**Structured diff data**
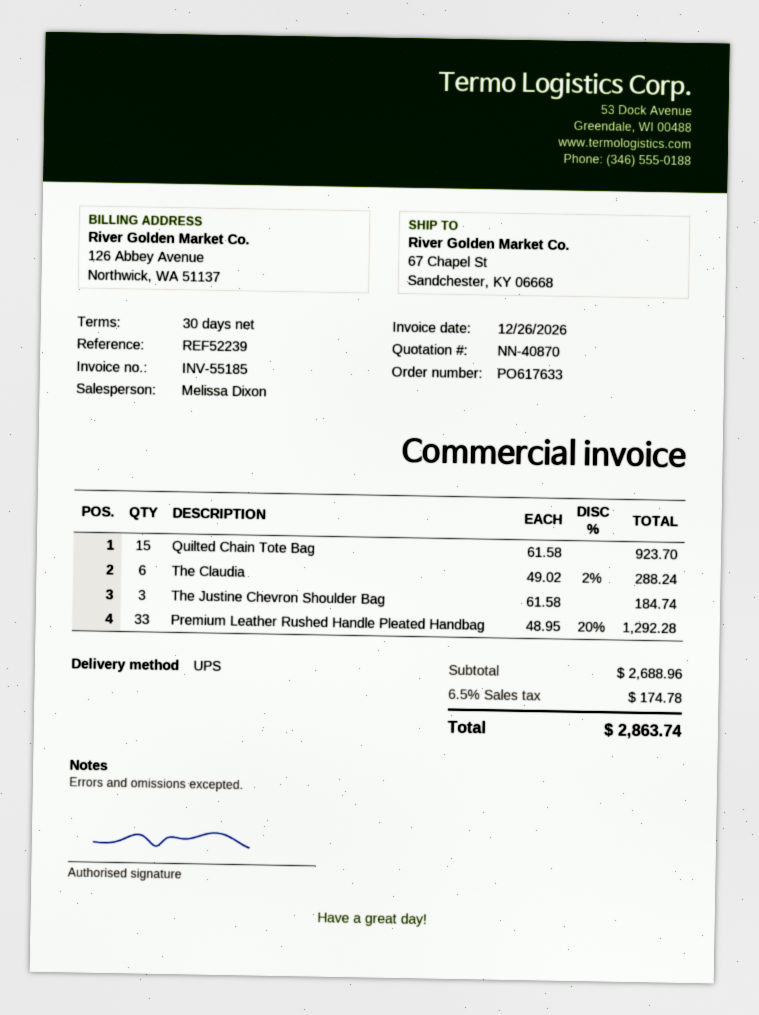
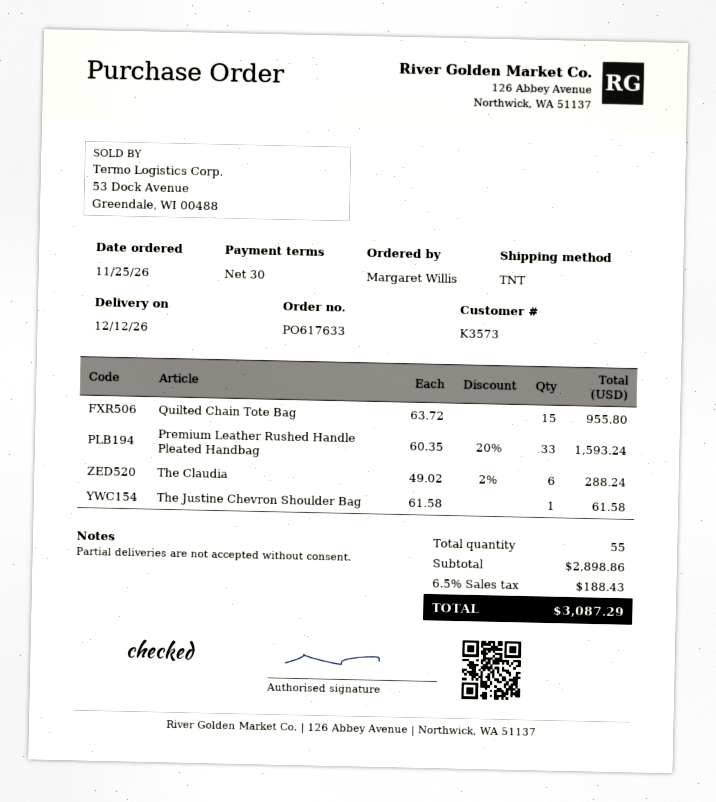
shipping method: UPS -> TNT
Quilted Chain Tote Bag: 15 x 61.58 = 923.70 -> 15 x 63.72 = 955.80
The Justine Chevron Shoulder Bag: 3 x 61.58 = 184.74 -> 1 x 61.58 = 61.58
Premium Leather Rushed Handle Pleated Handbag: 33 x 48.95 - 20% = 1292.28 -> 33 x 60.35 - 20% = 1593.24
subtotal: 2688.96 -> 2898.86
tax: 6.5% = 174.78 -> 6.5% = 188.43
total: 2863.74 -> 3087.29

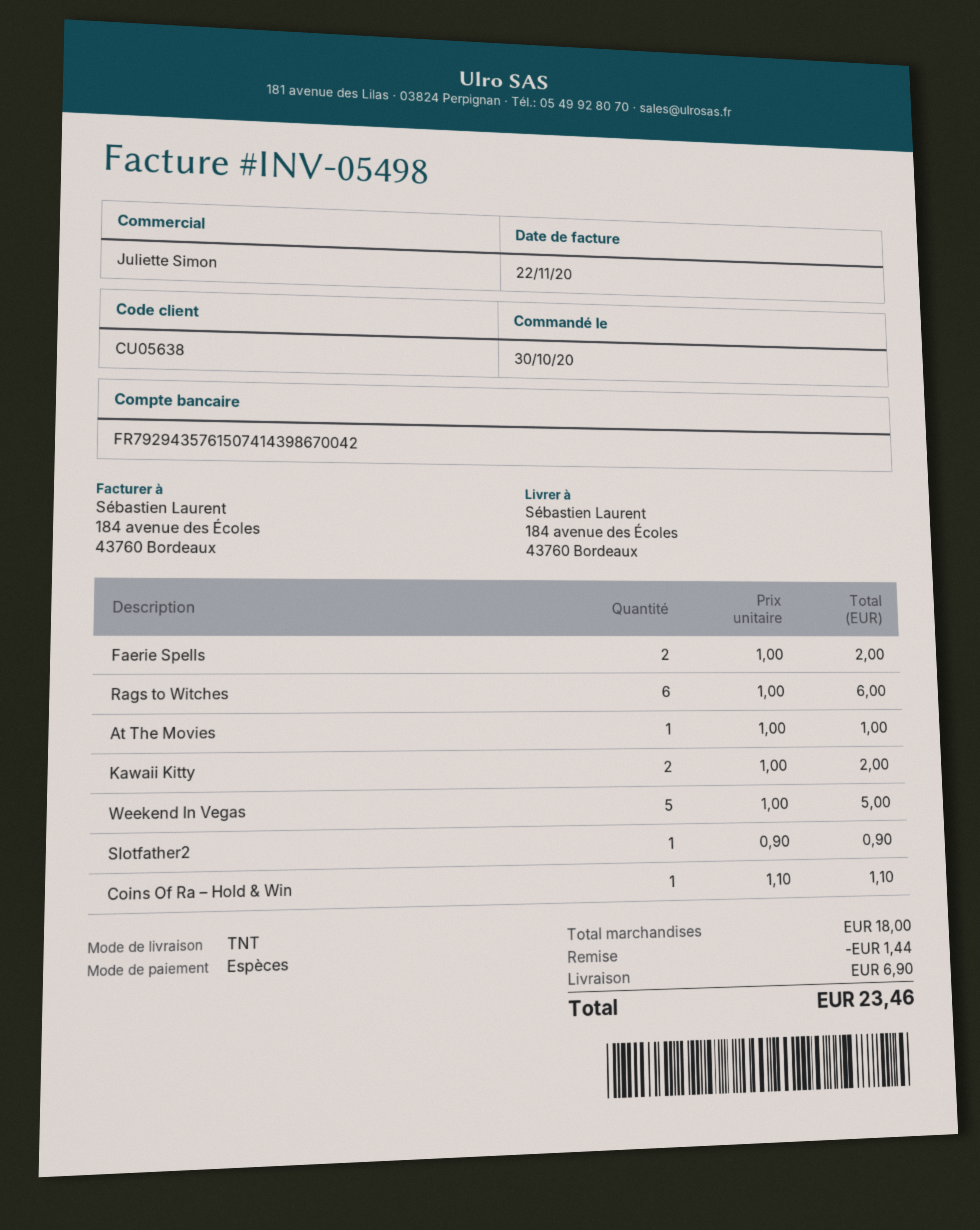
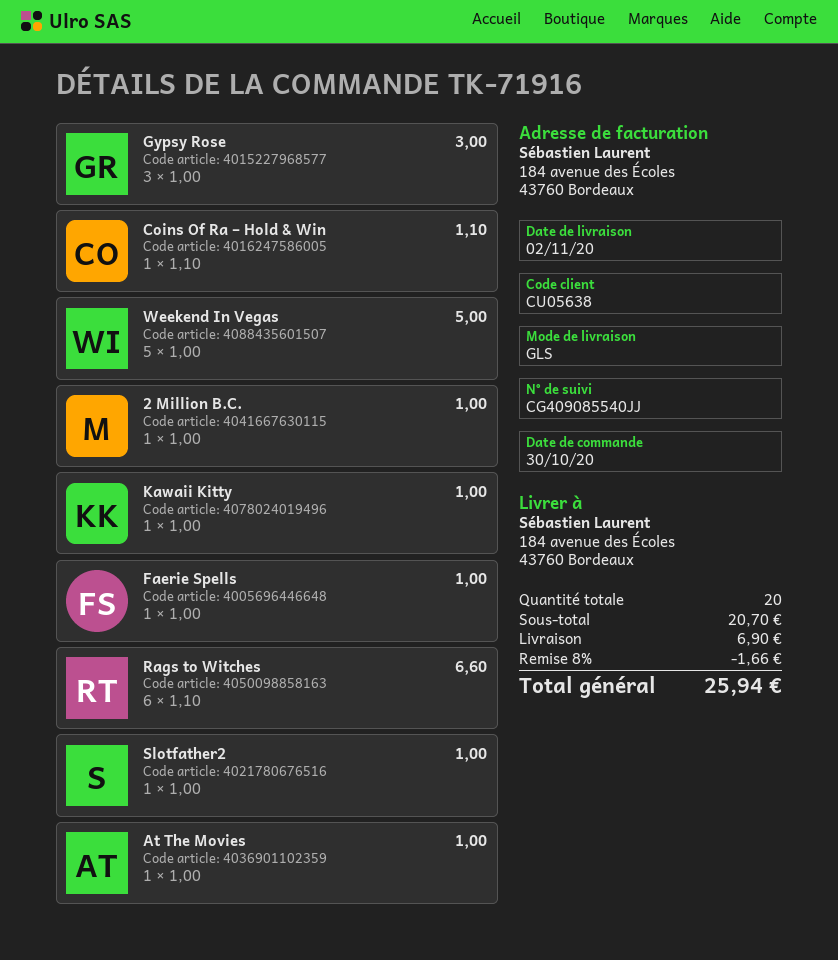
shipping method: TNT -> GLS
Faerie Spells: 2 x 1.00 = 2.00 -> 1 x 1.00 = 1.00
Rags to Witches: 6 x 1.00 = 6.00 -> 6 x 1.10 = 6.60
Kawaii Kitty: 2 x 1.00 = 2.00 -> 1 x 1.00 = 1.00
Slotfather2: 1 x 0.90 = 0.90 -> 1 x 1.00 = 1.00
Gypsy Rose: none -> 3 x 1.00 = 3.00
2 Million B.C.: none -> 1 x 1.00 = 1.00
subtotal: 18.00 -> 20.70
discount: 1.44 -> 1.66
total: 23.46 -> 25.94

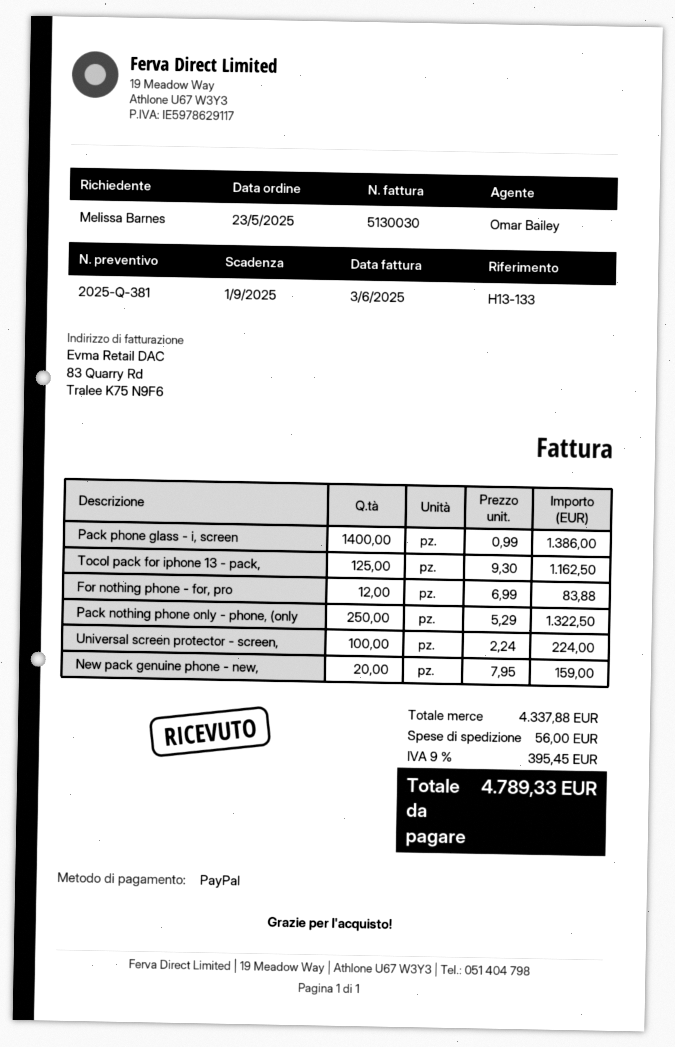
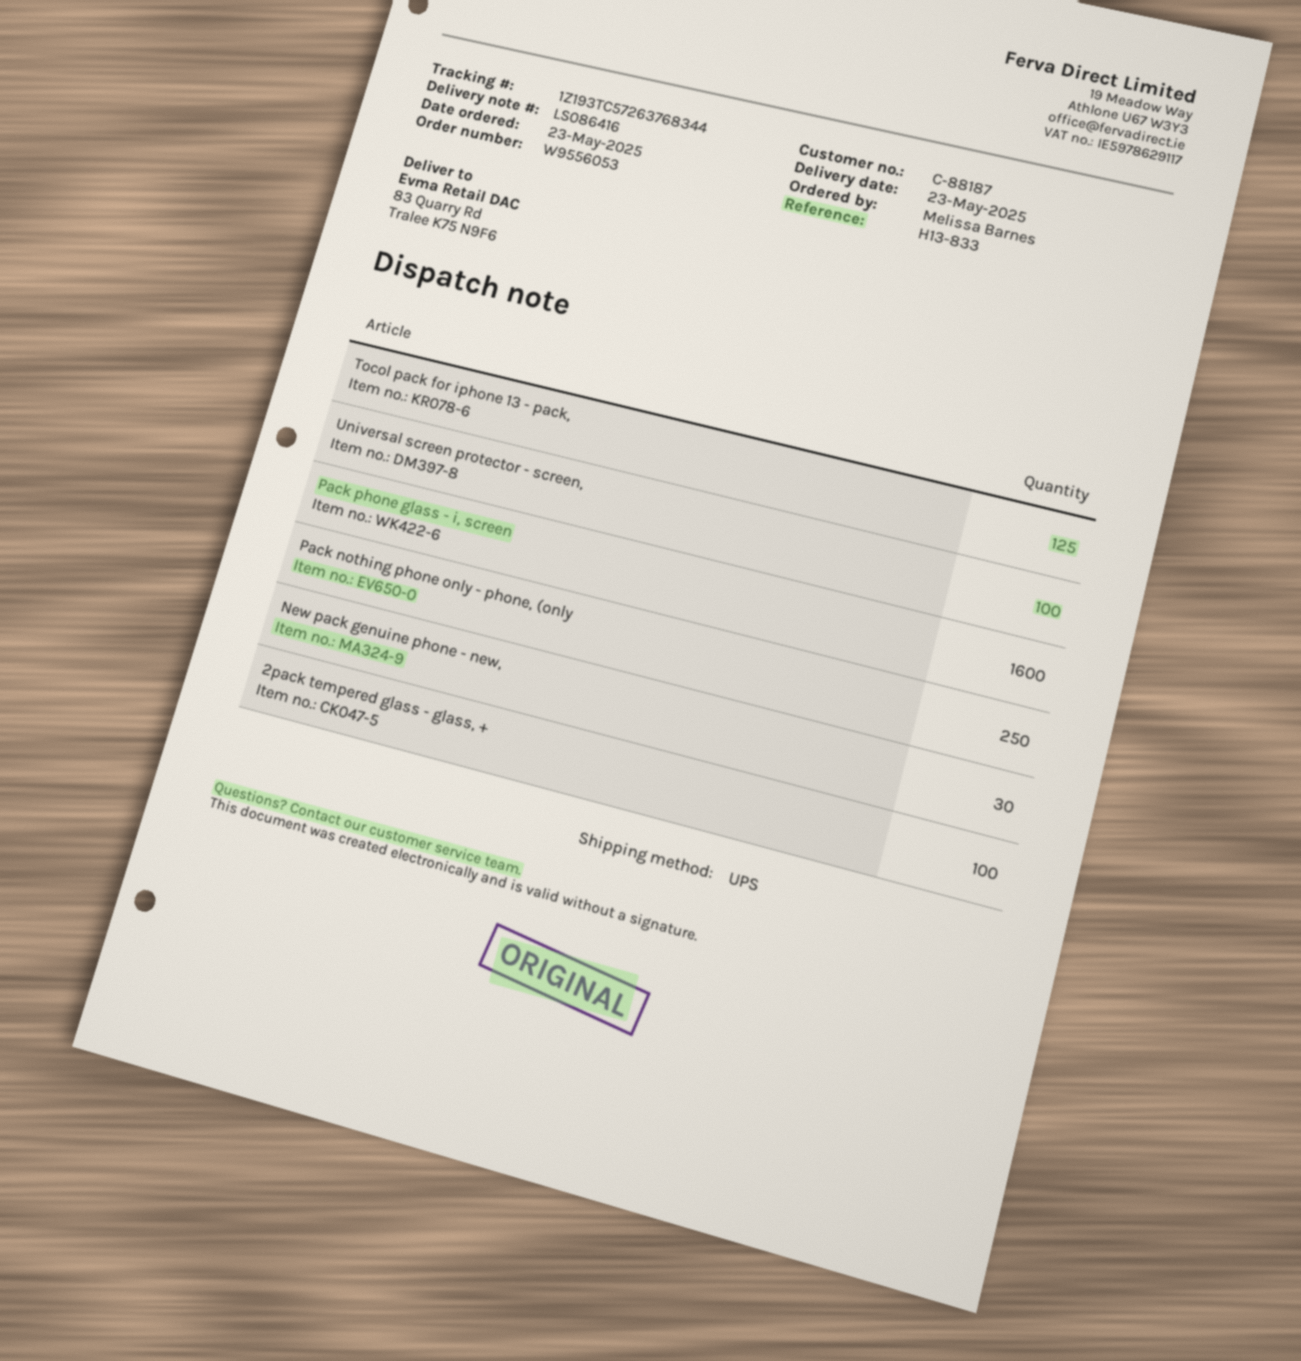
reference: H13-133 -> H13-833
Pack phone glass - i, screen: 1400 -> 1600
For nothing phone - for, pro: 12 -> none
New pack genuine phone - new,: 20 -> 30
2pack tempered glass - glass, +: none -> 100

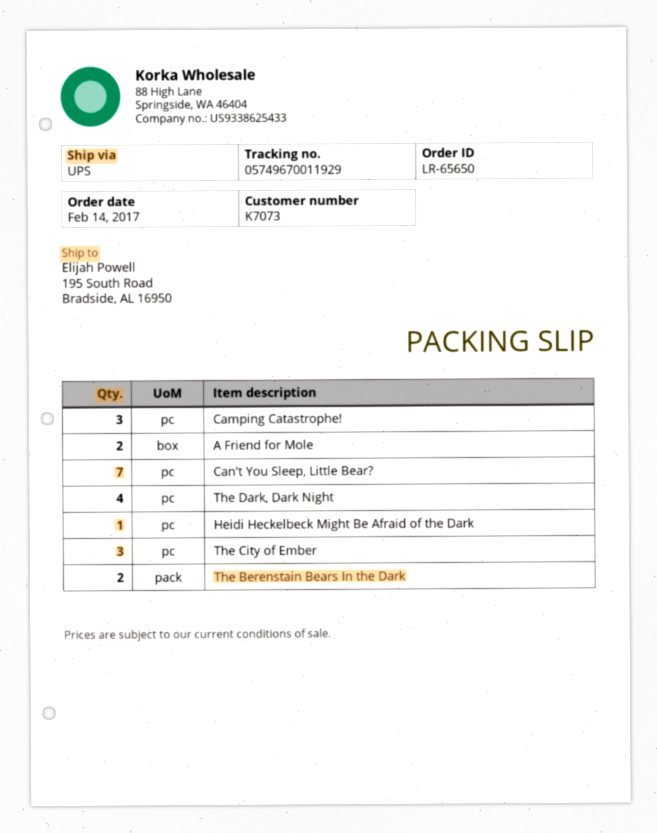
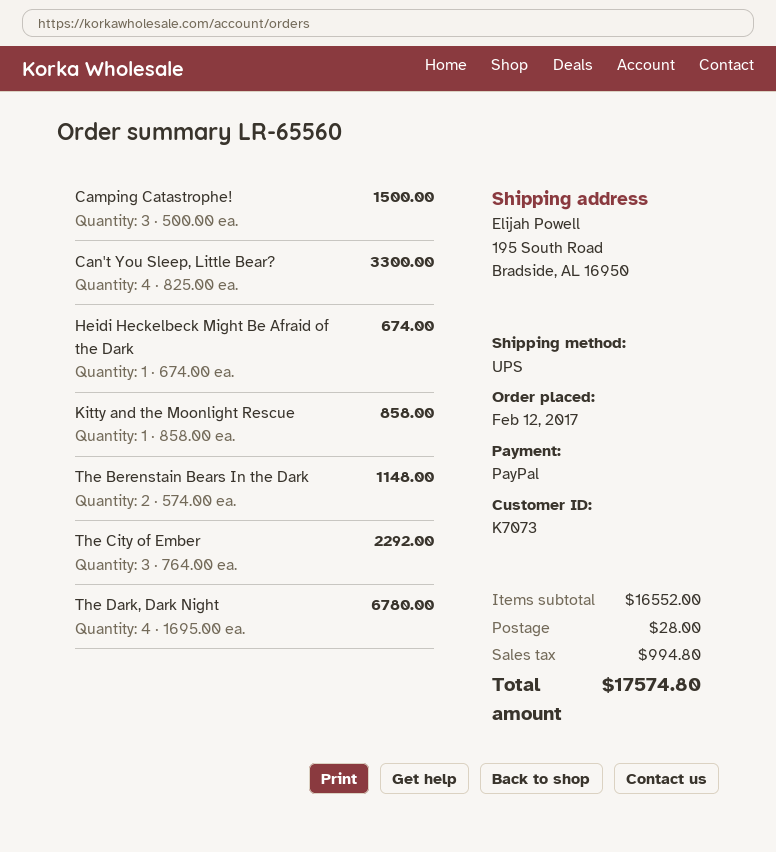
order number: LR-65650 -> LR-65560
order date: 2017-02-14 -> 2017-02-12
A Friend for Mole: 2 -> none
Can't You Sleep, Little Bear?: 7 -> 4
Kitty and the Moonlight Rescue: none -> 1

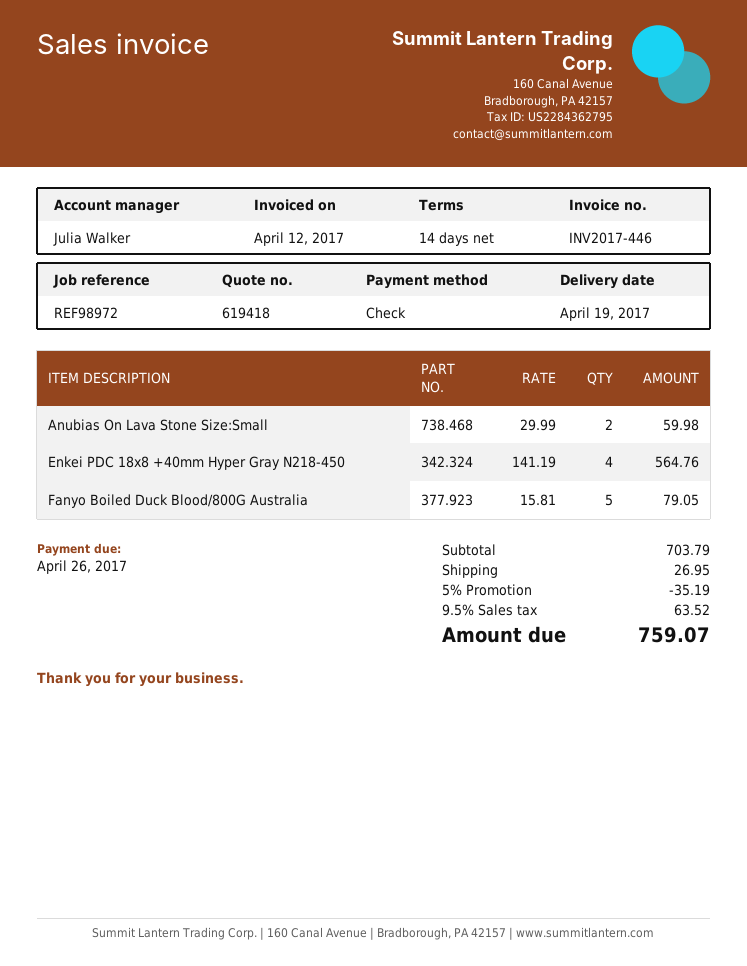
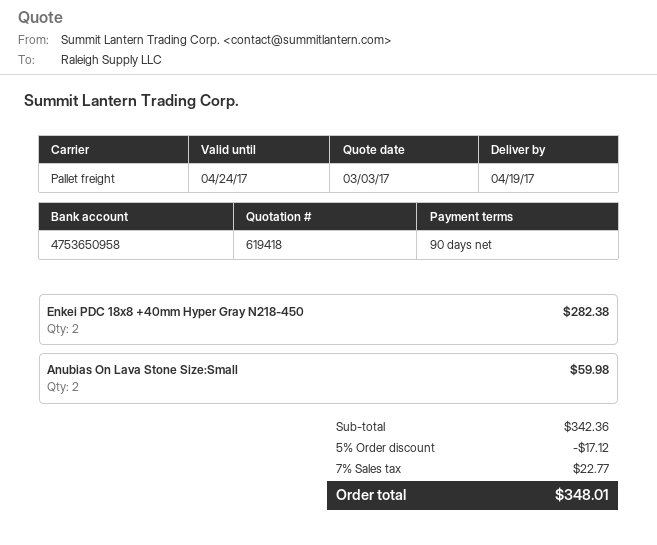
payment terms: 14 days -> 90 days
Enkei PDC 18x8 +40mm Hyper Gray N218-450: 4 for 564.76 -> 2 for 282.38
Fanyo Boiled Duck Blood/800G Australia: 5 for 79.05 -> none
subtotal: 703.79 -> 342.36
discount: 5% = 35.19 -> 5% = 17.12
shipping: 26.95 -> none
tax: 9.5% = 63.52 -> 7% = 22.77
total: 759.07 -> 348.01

**Exercise prompt**
Starting at the line that contains "order date: 2017-02-14 -> 2017-02-12", reproduce each line exactly through the end of the entries above, leaving every picture out.

**Exercise solution**
order date: 2017-02-14 -> 2017-02-12
A Friend for Mole: 2 -> none
Can't You Sleep, Little Bear?: 7 -> 4
Kitty and the Moonlight Rescue: none -> 1

payment terms: 14 days -> 90 days
Enkei PDC 18x8 +40mm Hyper Gray N218-450: 4 for 564.76 -> 2 for 282.38
Fanyo Boiled Duck Blood/800G Australia: 5 for 79.05 -> none
subtotal: 703.79 -> 342.36
discount: 5% = 35.19 -> 5% = 17.12
shipping: 26.95 -> none
tax: 9.5% = 63.52 -> 7% = 22.77
total: 759.07 -> 348.01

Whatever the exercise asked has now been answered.